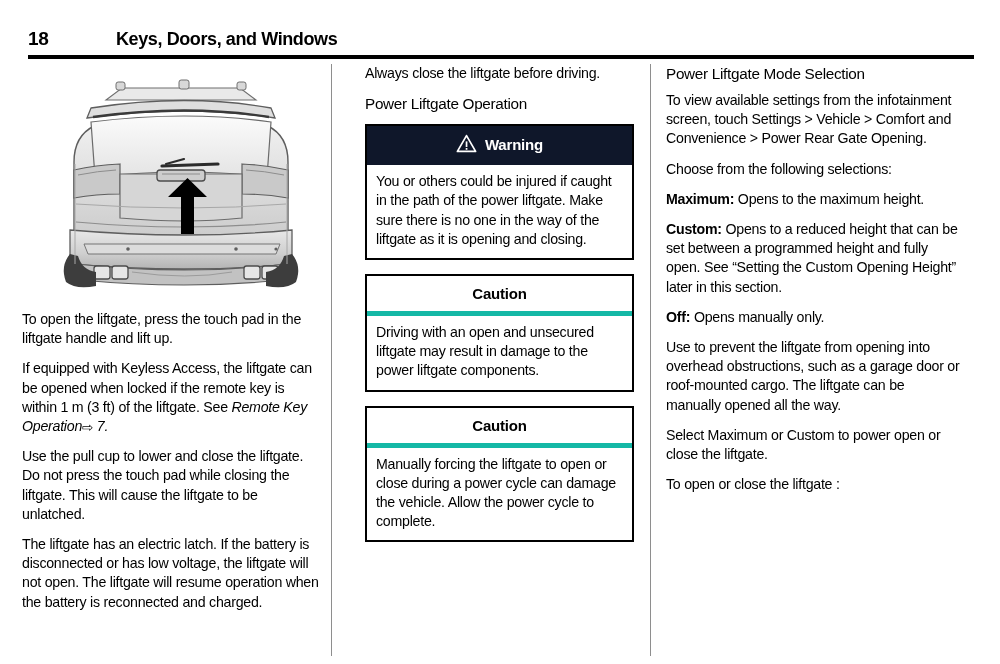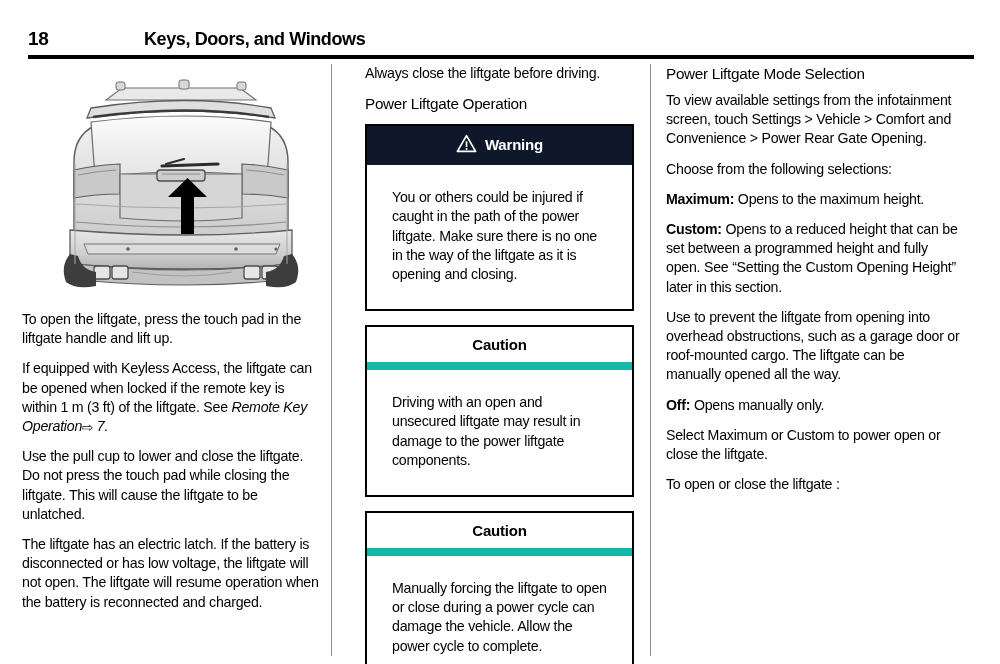--- a/index.html
+++ b/index.html
@@ -32,21 +32,20 @@
     font-weight: bold;
     letter-spacing: -0.3px;
   }
   .chapter-title {
     position: absolute;
     left: 110px;
     top: 29px;
     font-size: 18px;
     font-weight: bold;
     letter-spacing: -0.4px;
-    margin-left: 28px;
   }
   .header-rule {
     position: absolute;
     left: 22px;
     top: 55px;
     width: 946px;
     height: 4px;
     background: #000000;
   }
 
@@ -131,32 +130,32 @@
     box-sizing: border-box;
   }
   .alert-warning > .alert-head {
     background: #0f172a;
     color: #ffffff;
     padding: 8px 4px 9px 4px;
   }
   .alert-caution > .alert-head {
     background: #ffffff;
     color: #000000;
-    border-bottom: 8px solid #14b8a6;
+    border-bottom: 5px solid #14b8a6;
   }
   .warn-icon {
     display: inline-block;
     vertical-align: -3px;
     margin-right: 8px;
   }
   .alert-body {
     padding: 7px 9px 9px 9px;
   }
   .alert-body p {
-    margin: 16px;
+    margin: 0;
     font-size: 14.2px;
     line-height: 19.2px;
     letter-spacing: -0.25px;
   }
 </style>
 </head>
 <body>
 
 <div class="page-header">
   <div class="page-number">18</div>
@@ -305,23 +304,23 @@
     <h2 class="sub tight">Power Liftgate Mode Selection</h2>
 
     <p class="body">To view available settings from the infotainment screen, touch Settings &gt; Vehicle &gt; Comfort and Convenience &gt; Power Rear Gate Opening.</p>
 
     <p class="body">Choose from the following selections:</p>
 
     <p class="body"><span class="bd">Maximum:</span><span> Opens to the maximum height.</span></p>
 
     <p class="body"><span class="bd">Custom:</span><span> Opens to a reduced height that can be set between a programmed height and fully open. See “Setting the Custom Opening Height” later in this section.</span></p>
 
+    <p class="body"><span class="bd">Off:</span><span> Opens manually only.</span></p>
+
     <p class="body">Use to prevent the liftgate from opening into overhead obstructions, such as a garage door or roof-mounted cargo. The liftgate can be manually opened all the way.</p>
 
-    <p class="body"><span class="bd">Off:</span><span> Opens manually only.</span></p>
-
     <p class="body">Select Maximum or Custom to power open or close the liftgate.</p>
 
     <p class="body">To open or close the liftgate :</p>
 
   </div>
 
 </div>
 
 </body></html>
**********
[Exercise instructions]: With the images omitted, output all entries exactly as given.

[Solution to the exercise]:
--- a/index.html
+++ b/index.html
@@ -32,21 +32,20 @@
     font-weight: bold;
     letter-spacing: -0.3px;
   }
   .chapter-title {
     position: absolute;
     left: 110px;
     top: 29px;
     font-size: 18px;
     font-weight: bold;
     letter-spacing: -0.4px;
-    margin-left: 28px;
   }
   .header-rule {
     position: absolute;
     left: 22px;
     top: 55px;
     width: 946px;
     height: 4px;
     background: #000000;
   }
 
@@ -131,32 +130,32 @@
     box-sizing: border-box;
   }
   .alert-warning > .alert-head {
     background: #0f172a;
     color: #ffffff;
     padding: 8px 4px 9px 4px;
   }
   .alert-caution > .alert-head {
     background: #ffffff;
     color: #000000;
-    border-bottom: 8px solid #14b8a6;
+    border-bottom: 5px solid #14b8a6;
   }
   .warn-icon {
     display: inline-block;
     vertical-align: -3px;
     margin-right: 8px;
   }
   .alert-body {
     padding: 7px 9px 9px 9px;
   }
   .alert-body p {
-    margin: 16px;
+    margin: 0;
     font-size: 14.2px;
     line-height: 19.2px;
     letter-spacing: -0.25px;
   }
 </style>
 </head>
 <body>
 
 <div class="page-header">
   <div class="page-number">18</div>
@@ -305,23 +304,23 @@
     <h2 class="sub tight">Power Liftgate Mode Selection</h2>
 
     <p class="body">To view available settings from the infotainment screen, touch Settings &gt; Vehicle &gt; Comfort and Convenience &gt; Power Rear Gate Opening.</p>
 
     <p class="body">Choose from the following selections:</p>
 
     <p class="body"><span class="bd">Maximum:</span><span> Opens to the maximum height.</span></p>
 
     <p class="body"><span class="bd">Custom:</span><span> Opens to a reduced height that can be set between a programmed height and fully open. See “Setting the Custom Opening Height” later in this section.</span></p>
 
+    <p class="body"><span class="bd">Off:</span><span> Opens manually only.</span></p>
+
     <p class="body">Use to prevent the liftgate from opening into overhead obstructions, such as a garage door or roof-mounted cargo. The liftgate can be manually opened all the way.</p>
 
-    <p class="body"><span class="bd">Off:</span><span> Opens manually only.</span></p>
-
     <p class="body">Select Maximum or Custom to power open or close the liftgate.</p>
 
     <p class="body">To open or close the liftgate :</p>
 
   </div>
 
 </div>
 
 </body></html>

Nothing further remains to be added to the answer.